- **Exercise description**
Keep the pictures out of the copy and repeat the records exactly.

- **Recorded information**
#####

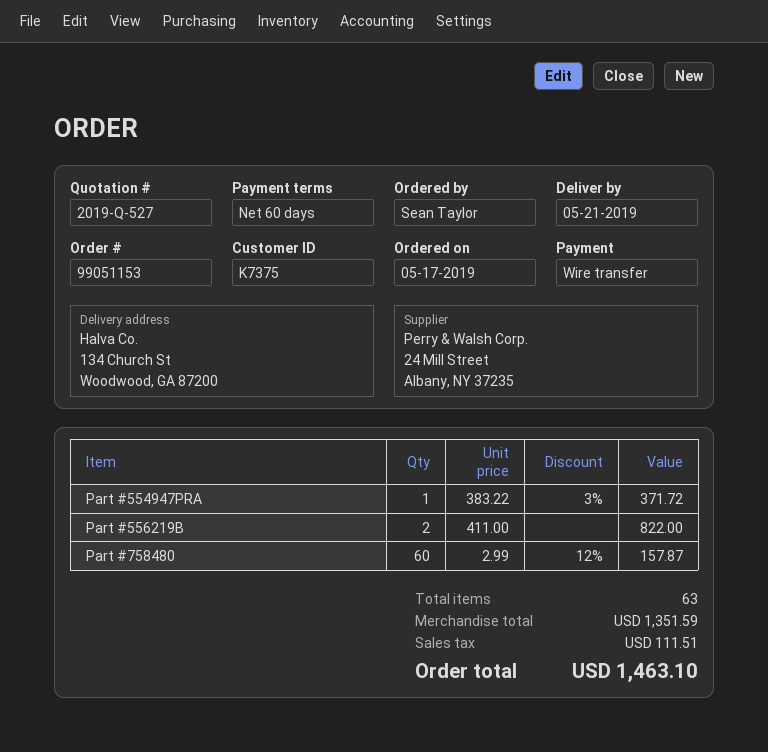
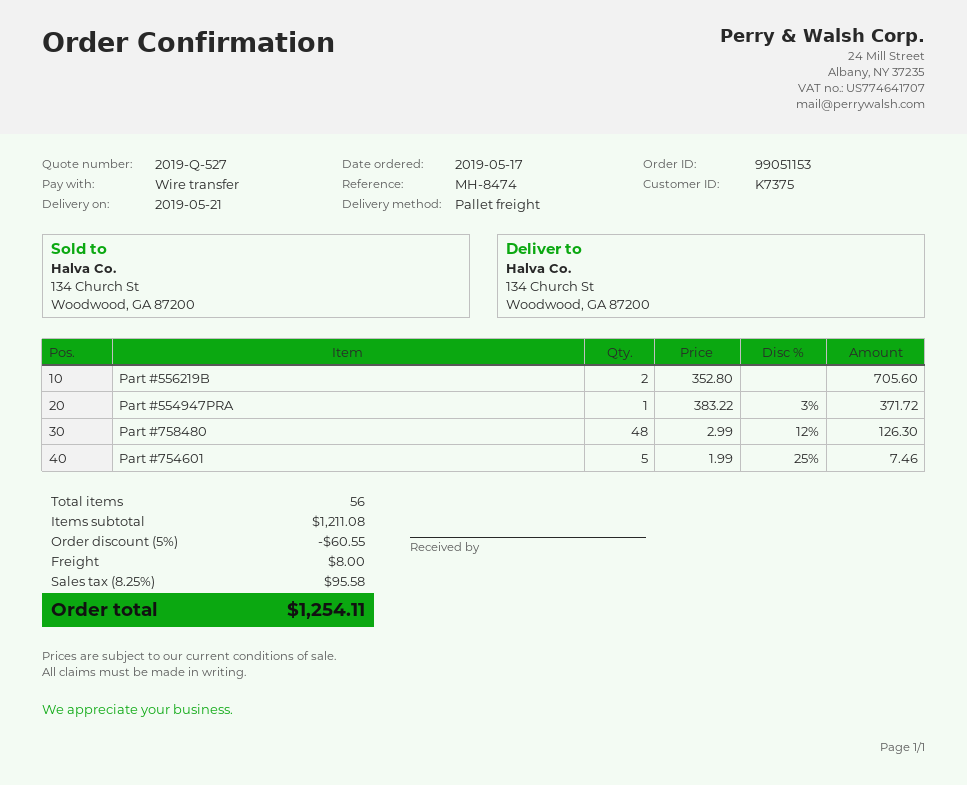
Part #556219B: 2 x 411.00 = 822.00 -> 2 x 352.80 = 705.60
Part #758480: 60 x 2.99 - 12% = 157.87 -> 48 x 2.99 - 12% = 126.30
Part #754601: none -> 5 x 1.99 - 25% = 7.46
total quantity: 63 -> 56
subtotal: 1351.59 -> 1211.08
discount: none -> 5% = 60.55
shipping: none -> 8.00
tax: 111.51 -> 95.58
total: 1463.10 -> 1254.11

#####

- **Solution to the problem**
Part #556219B: 2 x 411.00 = 822.00 -> 2 x 352.80 = 705.60
Part #758480: 60 x 2.99 - 12% = 157.87 -> 48 x 2.99 - 12% = 126.30
Part #754601: none -> 5 x 1.99 - 25% = 7.46
total quantity: 63 -> 56
subtotal: 1351.59 -> 1211.08
discount: none -> 5% = 60.55
shipping: none -> 8.00
tax: 111.51 -> 95.58
total: 1463.10 -> 1254.11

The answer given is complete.